Para além dessas definições podemos analisar outros significados que se relacionam com a causa LGBT, por exemplo a primeira dica que o filme dá: o lema dos Boêmios “Verdade, Beleza, Liberdade e Amor”, que representa muito bem alguns ideais da causa LGBT, afinal de contas tudo que queremos é sermos nós mesmos, livres para amar. Junto disso podemos pensar no próprio Moulin Rouge enquanto um elemento não representacional — isto é, se observarmos quais qualidades abstratas o cabaré representa, podemos ver um “lugar onde a fantasia é real, onde um[2] pode ser qualquer coisa que quiser”. Essa é a descrição que o trailer do filme faz da casa noturna e o que poderia ser mais representativo para uma pessoa LGBT do que um lugar onde ela pode ser quem ela quiser? Harold Zidler reforça tal interpretação em seu primeiro número (“Zidler’s Rap Medley”), cantando “lá fora pode estar chovendo, mas aqui dentro nos entretemos!” e “lá fora pode ser trágico, mas aqui sentimos o que é mágico”[3]. Outro momento igualmente importante seria o confronto entre Zidler e Satine, onde ele a diz “nós somos criaturas do submundo, não podemos nos dar ao luxo de amar”, algo que também ecoa na comunidade LGBT num nível não representacional.

Outra forma de reconhecimento está nas figuras não representacionais extradiegéticas.

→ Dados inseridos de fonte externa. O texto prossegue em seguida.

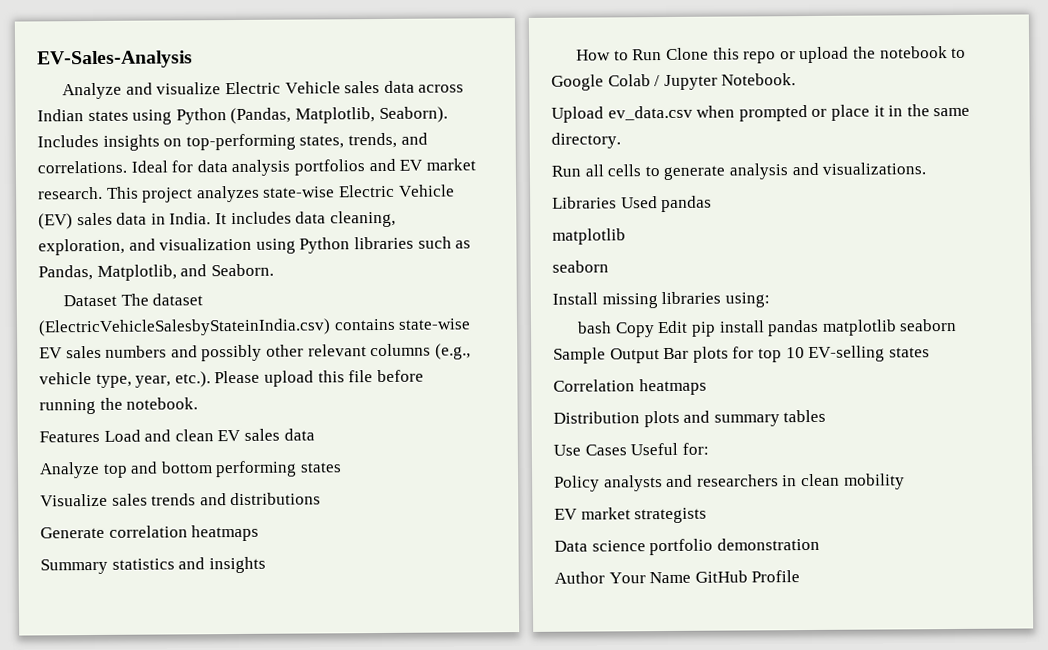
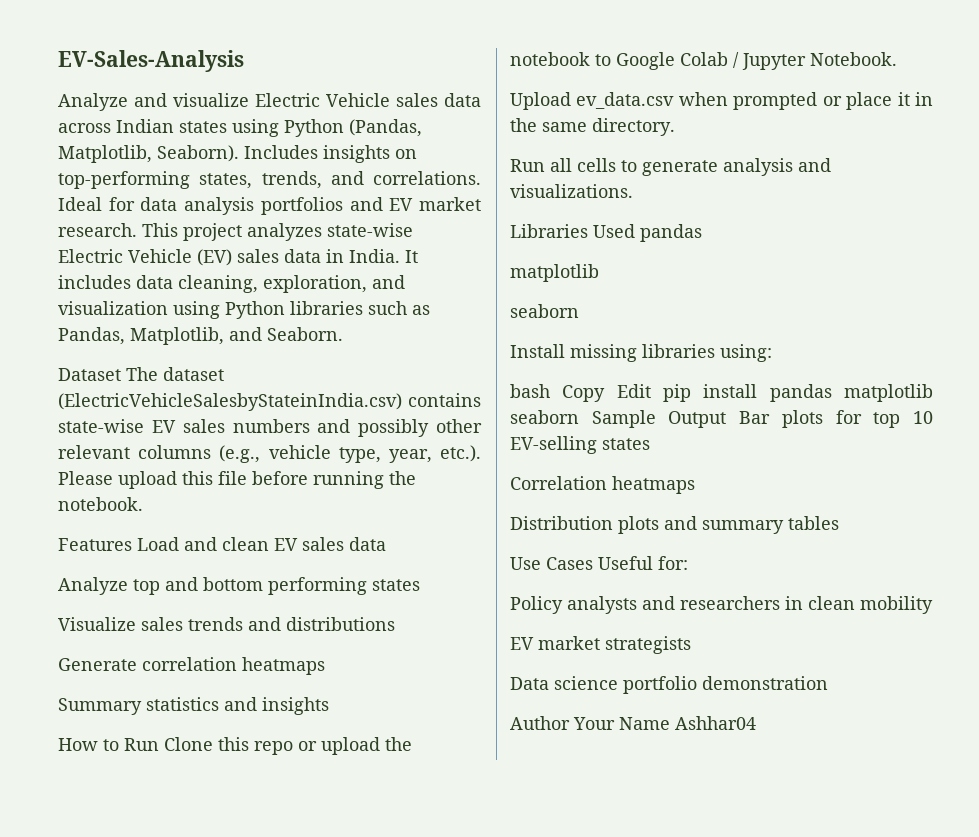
- Author Your Name GitHub Profile
+ Author Your Name Ashhar04

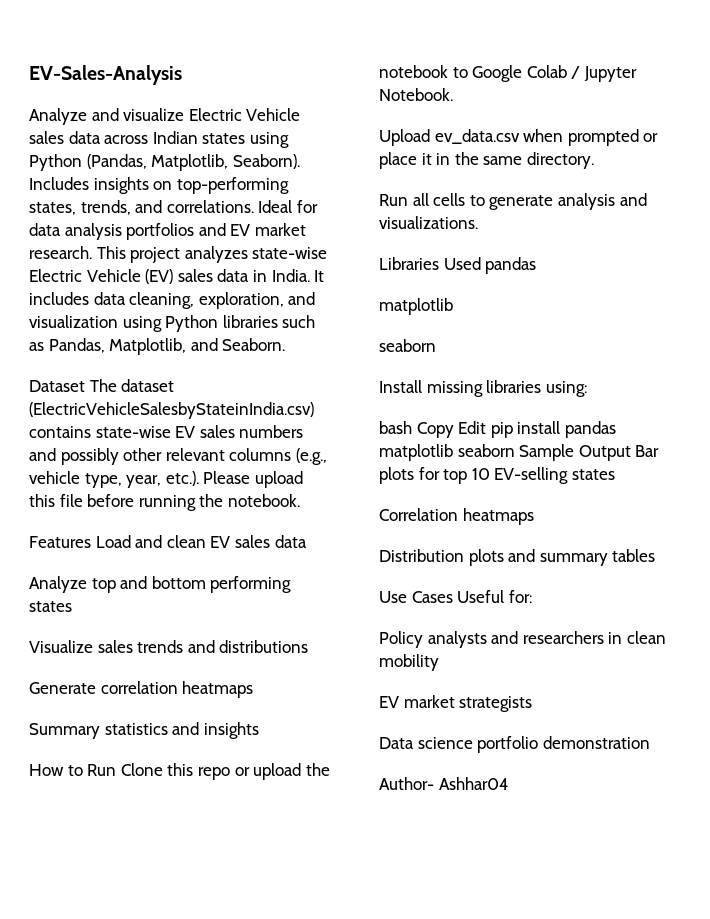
- Author Your Name Ashhar04
+ Author- Ashhar04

Em outras palavras, trata-se de elementos que são reconhecidos como ícones gays no mundo real mas dentro da diegese não assumem esse papel. É o caso da aparição de Kylie Minogue como a fada do absinto, os números musicais que envolvem Madonna, Marilyn Monroe, Diana Ross e Elton John, por exemplo.

Kylie Minogue caracterizada de Fada do Absinto

Moulin Rouge! vai muito além do que sua trama majoritariamente cis-hétero sugere. É um espetáculo visual e sublime que, em suas diversas camadas, demonstra a sensação da liberdade, beleza, verdade e principalmente, do amor.

[1] Aqui pensando em ironia como descrito por Jack Babuscio, que se refere à capacidade de apresentar duas forças opostas ao mesmo tempo.

[2] A fala original do trailer é “[…] onde ele poderia ser quem ele quisesse” se referindo ao personagem Christian.

[3] Tradução livre de “Outside, it may be raining, but in here it’s enterteining!” e “Outside, things may be tragic, but in here we feel it’s magic

Referências Bibliografícas:

BABUSCIO, Jack. Camp and the Gay Sensibility. In: GRIFFIN, Sean; BENSHOFF, Harry M.. Queer Cinema: The Film Reader. Nova Iorque: Routledge, 2004. p. 121–136.

DYER, Richard. Entertainment and Utopia. In: DYER, Richard. Only Entertainment. 2. ed. Nova Iorque: Routledge, 2002. Cap. 5. p. 19–35.

KNAPP, Raymond. The Movie Musical. In: KNAPP, Raymond. The American Musical and the Performance of Personal Identity. Pricenton: Princeton University Press, 2006. p. 102–110.

YANG, Mina. Moulin Rouge! and the Undoing of Opera. Cambridge Opera Journal, [s.l.], v. 20, n. 03, p.269–282, 12 jul. 2018.